> **TASK INSTRUCTIONS**: Would you repeat the entries below exactly and omit the pictures?

> **RECORDS TO PROCESS**:
- Opening Delimiter -

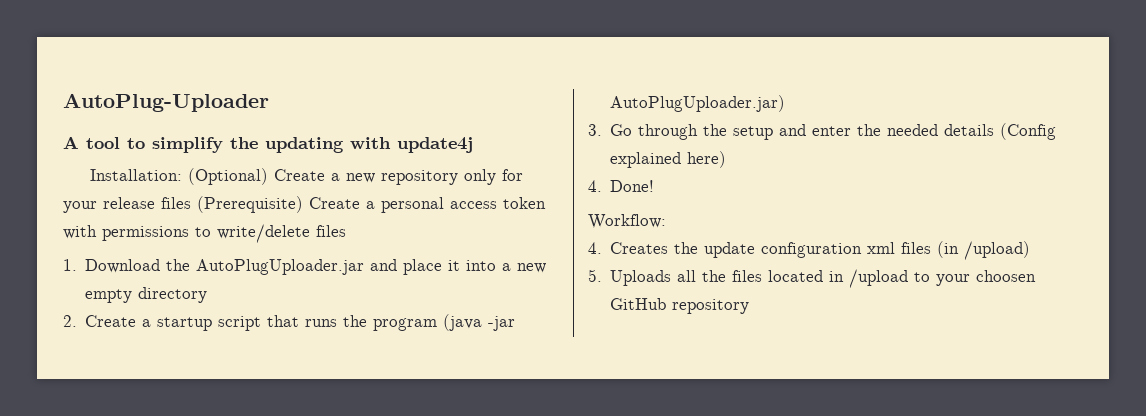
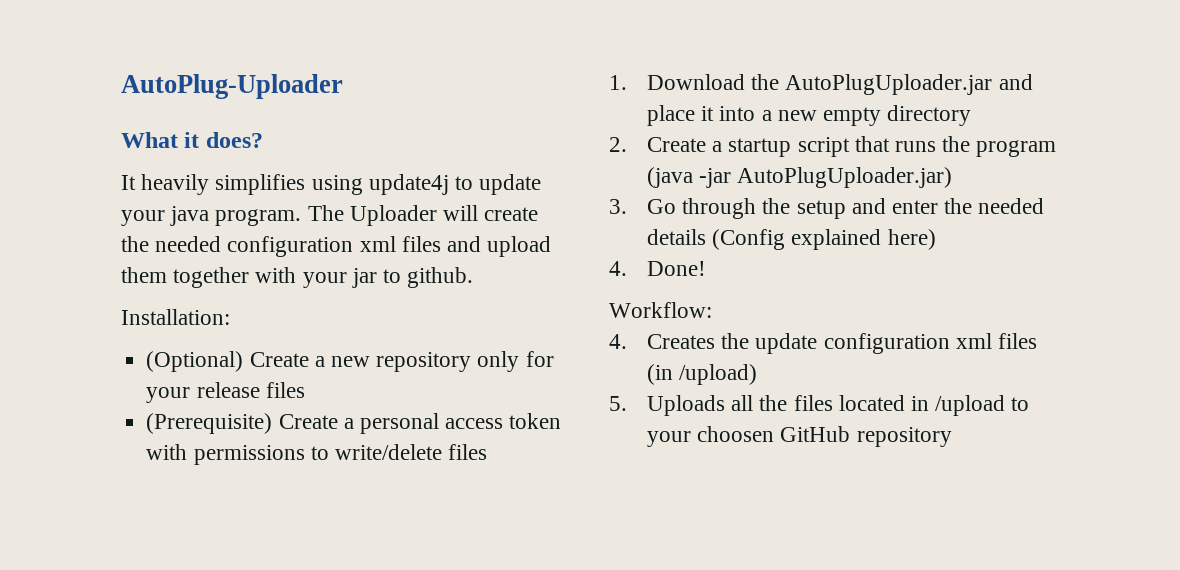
- A tool to simplify the updating with update4j
+ What it does?
+ It heavily simplifies using update4j to update your java program. The Uploader will create the needed configuration xml files and upload them together with your jar to github.
- Installation: (Optional) Create a new repository only for your release files (Prerequisite) Create a personal access token with permissions to write/delete files
+ Installation:
+ (Optional) Create a new repository only for your release files
+ (Prerequisite) Create a personal access token with permissions to write/delete files

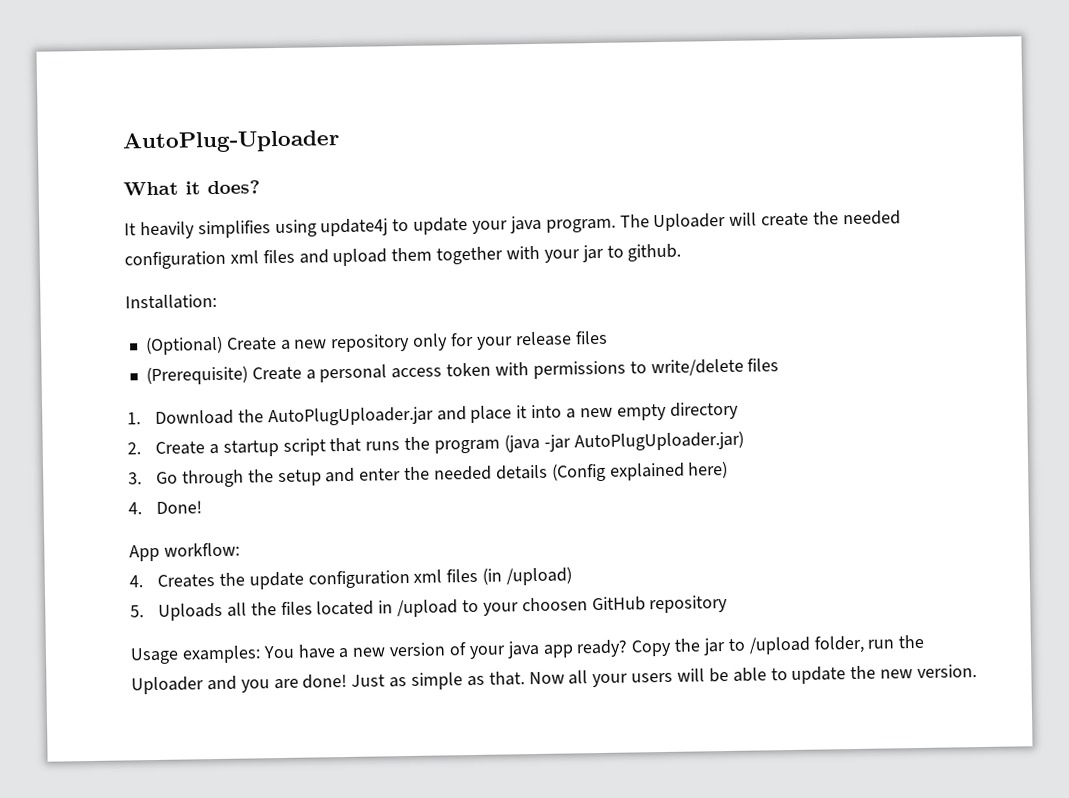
- Workflow:
+ App workflow:
+ Usage examples: You have a new version of your java app ready? Copy the jar to /upload folder, run the Uploader and you are done! Just as simple as that. Now all your users will be able to update the new version.

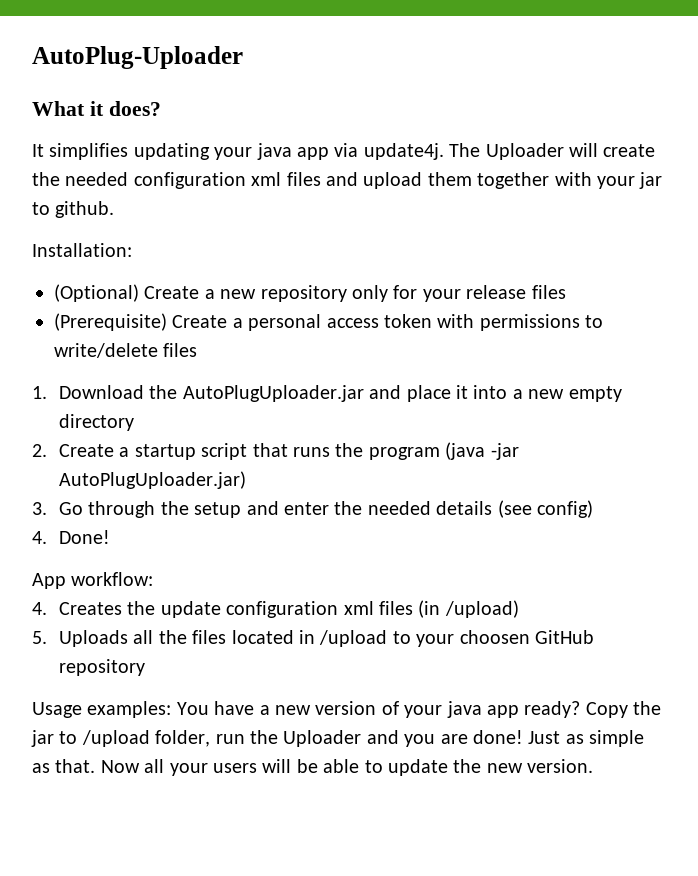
- It heavily simplifies using update4j to update your java program.
+ It simplifies updating your java app via update4j.
- 3. Go through the setup and enter the needed details (Config explained here)
+ 3. Go through the setup and enter the needed details (see config)

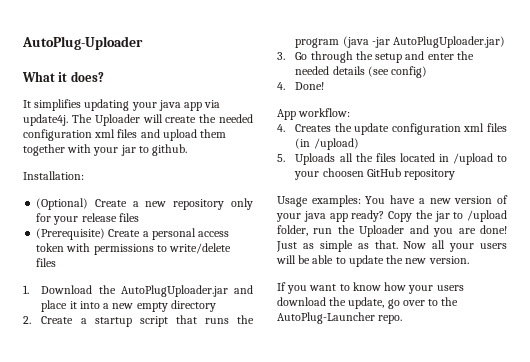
+ If you want to know how your users download the update, go over to the AutoPlug-Launcher repo.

- Closing Delimiter -

> **ANSWER BOX**:
- A tool to simplify the updating with update4j
+ What it does?
+ It heavily simplifies using update4j to update your java program. The Uploader will create the needed configuration xml files and upload them together with your jar to github.
- Installation: (Optional) Create a new repository only for your release files (Prerequisite) Create a personal access token with permissions to write/delete files
+ Installation:
+ (Optional) Create a new repository only for your release files
+ (Prerequisite) Create a personal access token with permissions to write/delete files

- Workflow:
+ App workflow:
+ Usage examples: You have a new version of your java app ready? Copy the jar to /upload folder, run the Uploader and you are done! Just as simple as that. Now all your users will be able to update the new version.

- It heavily simplifies using update4j to update your java program.
+ It simplifies updating your java app via update4j.
- 3. Go through the setup and enter the needed details (Config explained here)
+ 3. Go through the setup and enter the needed details (see config)

+ If you want to know how your users download the update, go over to the AutoPlug-Launcher repo.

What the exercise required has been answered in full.